## Problem requirements
Please keep to the lines below from the one with "[397,1682,443,1691] forcasts ->" through the one with "(316, 102) none", and restate them word for word, ends included.

[Stored dataset items]
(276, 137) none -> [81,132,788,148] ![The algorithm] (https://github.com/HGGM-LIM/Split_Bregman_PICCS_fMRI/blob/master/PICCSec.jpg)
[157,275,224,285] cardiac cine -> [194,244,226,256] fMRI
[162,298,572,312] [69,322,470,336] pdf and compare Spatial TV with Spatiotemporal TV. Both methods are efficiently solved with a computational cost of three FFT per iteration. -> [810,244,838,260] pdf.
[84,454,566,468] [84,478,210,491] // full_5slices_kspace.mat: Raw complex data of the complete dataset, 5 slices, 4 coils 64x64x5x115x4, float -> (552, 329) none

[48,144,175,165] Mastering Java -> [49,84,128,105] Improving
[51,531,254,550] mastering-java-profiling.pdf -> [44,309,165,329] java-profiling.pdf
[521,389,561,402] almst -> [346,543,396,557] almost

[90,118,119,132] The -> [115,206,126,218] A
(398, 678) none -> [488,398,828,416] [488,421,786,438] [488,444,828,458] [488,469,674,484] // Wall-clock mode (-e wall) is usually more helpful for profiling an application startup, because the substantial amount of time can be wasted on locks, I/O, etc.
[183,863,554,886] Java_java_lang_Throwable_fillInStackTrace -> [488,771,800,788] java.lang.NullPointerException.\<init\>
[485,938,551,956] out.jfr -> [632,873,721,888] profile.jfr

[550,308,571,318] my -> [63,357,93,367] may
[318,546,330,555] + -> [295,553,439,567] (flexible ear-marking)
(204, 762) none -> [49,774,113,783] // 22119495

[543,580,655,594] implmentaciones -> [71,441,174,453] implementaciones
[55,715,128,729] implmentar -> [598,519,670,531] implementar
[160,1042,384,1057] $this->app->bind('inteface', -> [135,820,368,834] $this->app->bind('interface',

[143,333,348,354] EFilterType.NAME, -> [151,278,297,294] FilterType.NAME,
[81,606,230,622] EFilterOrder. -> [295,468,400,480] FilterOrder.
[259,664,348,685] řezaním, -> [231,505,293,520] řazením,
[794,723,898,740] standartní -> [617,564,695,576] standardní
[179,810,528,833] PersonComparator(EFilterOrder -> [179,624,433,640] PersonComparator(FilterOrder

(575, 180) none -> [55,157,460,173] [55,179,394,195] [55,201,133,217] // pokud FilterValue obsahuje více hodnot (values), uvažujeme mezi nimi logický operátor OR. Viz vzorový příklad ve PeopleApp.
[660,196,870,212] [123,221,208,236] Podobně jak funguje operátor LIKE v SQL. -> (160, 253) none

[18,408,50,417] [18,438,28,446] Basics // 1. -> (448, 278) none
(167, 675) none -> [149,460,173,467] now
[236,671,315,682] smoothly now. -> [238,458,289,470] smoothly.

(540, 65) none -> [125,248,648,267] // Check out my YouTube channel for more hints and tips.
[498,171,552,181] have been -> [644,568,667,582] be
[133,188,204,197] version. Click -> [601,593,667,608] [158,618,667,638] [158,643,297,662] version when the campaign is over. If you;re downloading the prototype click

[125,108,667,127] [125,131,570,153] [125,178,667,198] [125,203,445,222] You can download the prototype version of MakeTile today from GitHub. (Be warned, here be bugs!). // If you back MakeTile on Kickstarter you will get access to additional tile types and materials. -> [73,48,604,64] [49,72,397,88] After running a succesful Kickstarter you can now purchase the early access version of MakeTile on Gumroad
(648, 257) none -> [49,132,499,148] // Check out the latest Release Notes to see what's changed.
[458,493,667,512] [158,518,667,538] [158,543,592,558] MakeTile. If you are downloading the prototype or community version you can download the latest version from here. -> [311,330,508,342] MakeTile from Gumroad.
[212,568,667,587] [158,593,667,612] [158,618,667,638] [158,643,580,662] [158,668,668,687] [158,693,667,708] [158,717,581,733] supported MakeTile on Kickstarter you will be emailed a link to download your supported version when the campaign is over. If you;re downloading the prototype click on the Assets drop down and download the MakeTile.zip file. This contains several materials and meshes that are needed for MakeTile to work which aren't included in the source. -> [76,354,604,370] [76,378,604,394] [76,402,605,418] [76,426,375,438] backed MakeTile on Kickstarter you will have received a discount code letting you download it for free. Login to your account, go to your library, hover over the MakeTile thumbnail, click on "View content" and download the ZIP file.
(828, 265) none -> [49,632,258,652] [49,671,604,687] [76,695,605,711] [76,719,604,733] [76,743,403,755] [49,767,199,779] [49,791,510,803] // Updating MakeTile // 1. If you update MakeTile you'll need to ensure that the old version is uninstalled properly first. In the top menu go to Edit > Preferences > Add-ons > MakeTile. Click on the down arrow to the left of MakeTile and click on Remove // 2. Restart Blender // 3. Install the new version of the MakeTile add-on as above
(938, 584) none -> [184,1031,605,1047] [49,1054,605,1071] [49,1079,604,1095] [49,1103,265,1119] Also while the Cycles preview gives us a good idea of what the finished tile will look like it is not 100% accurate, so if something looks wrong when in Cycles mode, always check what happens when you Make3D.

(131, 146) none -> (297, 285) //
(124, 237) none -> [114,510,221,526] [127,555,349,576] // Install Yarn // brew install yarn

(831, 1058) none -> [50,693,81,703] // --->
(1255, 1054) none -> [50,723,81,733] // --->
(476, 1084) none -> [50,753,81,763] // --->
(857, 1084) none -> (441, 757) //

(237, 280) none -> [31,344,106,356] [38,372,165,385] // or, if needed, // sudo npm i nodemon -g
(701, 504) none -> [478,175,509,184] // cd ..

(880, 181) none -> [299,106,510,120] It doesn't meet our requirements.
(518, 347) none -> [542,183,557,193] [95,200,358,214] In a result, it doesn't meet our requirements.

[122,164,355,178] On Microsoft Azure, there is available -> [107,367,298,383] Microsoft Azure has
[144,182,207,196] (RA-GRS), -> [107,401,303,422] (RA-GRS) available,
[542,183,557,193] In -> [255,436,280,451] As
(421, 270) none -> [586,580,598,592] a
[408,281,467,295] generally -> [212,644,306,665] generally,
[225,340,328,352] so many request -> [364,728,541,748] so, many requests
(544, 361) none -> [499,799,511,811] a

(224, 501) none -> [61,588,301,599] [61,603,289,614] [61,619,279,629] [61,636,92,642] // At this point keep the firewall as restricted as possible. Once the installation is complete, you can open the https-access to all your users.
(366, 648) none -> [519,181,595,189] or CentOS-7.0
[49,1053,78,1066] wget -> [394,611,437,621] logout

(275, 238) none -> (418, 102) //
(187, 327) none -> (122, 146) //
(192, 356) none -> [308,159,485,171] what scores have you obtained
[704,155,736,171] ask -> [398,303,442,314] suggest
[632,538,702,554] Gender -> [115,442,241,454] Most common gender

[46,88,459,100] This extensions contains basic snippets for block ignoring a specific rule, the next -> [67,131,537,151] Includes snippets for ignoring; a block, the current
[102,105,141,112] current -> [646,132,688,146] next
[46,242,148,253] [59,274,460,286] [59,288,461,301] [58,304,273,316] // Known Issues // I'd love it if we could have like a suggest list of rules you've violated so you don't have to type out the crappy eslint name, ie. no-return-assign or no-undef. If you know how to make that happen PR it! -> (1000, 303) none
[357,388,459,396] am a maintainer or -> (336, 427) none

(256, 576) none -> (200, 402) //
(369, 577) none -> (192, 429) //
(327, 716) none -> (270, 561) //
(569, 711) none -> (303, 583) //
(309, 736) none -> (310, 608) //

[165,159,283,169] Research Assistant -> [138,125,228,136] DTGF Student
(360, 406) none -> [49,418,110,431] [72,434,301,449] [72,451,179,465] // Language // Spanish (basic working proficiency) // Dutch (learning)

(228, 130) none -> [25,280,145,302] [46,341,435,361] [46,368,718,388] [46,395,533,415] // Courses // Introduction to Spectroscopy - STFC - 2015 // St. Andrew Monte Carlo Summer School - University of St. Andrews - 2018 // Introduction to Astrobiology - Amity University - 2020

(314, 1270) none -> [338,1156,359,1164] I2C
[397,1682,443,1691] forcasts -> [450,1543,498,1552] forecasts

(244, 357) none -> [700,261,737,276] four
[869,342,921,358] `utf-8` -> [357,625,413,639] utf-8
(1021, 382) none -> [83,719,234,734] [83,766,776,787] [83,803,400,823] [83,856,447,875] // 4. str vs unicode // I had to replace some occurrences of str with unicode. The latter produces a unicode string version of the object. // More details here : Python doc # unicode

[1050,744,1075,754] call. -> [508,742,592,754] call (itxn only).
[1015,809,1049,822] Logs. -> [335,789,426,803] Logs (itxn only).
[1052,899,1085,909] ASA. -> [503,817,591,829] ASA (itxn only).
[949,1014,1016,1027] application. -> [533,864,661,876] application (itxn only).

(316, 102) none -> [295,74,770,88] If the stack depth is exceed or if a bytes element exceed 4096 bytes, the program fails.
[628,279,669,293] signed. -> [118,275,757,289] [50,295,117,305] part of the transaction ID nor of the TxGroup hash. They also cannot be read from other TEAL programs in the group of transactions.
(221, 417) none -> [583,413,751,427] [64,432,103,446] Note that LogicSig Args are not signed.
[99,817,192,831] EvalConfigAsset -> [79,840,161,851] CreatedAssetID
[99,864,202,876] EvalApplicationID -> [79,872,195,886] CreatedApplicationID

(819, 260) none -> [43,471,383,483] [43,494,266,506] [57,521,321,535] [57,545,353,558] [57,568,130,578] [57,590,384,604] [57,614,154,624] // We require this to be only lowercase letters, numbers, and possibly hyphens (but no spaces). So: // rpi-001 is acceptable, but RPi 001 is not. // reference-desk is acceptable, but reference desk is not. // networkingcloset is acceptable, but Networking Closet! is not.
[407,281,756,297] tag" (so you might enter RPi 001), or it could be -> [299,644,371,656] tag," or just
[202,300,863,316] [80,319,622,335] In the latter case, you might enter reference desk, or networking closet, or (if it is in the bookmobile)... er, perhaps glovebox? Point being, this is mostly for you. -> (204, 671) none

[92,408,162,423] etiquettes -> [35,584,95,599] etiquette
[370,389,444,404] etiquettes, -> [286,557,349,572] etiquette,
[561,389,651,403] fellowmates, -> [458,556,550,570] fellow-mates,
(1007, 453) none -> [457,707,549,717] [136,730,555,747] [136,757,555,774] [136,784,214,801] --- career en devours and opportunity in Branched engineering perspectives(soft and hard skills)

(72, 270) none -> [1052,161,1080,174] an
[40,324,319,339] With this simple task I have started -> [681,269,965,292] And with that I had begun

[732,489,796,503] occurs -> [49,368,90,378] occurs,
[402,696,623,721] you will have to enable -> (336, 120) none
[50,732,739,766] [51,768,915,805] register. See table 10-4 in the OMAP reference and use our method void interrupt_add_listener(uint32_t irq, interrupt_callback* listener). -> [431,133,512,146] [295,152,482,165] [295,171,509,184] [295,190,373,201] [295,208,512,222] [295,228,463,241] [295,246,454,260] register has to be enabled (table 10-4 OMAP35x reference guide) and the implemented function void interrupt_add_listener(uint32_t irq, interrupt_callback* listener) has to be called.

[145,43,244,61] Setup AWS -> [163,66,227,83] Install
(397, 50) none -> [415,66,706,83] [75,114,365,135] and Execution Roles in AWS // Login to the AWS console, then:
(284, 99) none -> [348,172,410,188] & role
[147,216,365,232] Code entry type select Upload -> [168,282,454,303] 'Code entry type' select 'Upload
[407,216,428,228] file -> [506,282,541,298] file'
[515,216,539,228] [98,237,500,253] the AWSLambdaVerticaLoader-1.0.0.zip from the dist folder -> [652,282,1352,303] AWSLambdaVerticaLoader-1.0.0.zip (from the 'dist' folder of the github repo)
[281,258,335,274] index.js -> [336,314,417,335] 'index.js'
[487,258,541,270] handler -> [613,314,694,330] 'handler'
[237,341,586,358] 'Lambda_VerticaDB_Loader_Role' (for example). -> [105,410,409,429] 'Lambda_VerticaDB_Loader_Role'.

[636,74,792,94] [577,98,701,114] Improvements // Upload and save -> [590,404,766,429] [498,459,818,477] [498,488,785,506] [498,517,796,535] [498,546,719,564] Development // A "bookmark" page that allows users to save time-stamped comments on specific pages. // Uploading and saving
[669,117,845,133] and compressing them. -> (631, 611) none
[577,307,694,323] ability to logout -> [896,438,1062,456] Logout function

## Reply to the exercise
[397,1682,443,1691] forcasts -> [450,1543,498,1552] forecasts

(244, 357) none -> [700,261,737,276] four
[869,342,921,358] `utf-8` -> [357,625,413,639] utf-8
(1021, 382) none -> [83,719,234,734] [83,766,776,787] [83,803,400,823] [83,856,447,875] // 4. str vs unicode // I had to replace some occurrences of str with unicode. The latter produces a unicode string version of the object. // More details here : Python doc # unicode

[1050,744,1075,754] call. -> [508,742,592,754] call (itxn only).
[1015,809,1049,822] Logs. -> [335,789,426,803] Logs (itxn only).
[1052,899,1085,909] ASA. -> [503,817,591,829] ASA (itxn only).
[949,1014,1016,1027] application. -> [533,864,661,876] application (itxn only).

(316, 102) none -> [295,74,770,88] If the stack depth is exceed or if a bytes element exceed 4096 bytes, the program fails.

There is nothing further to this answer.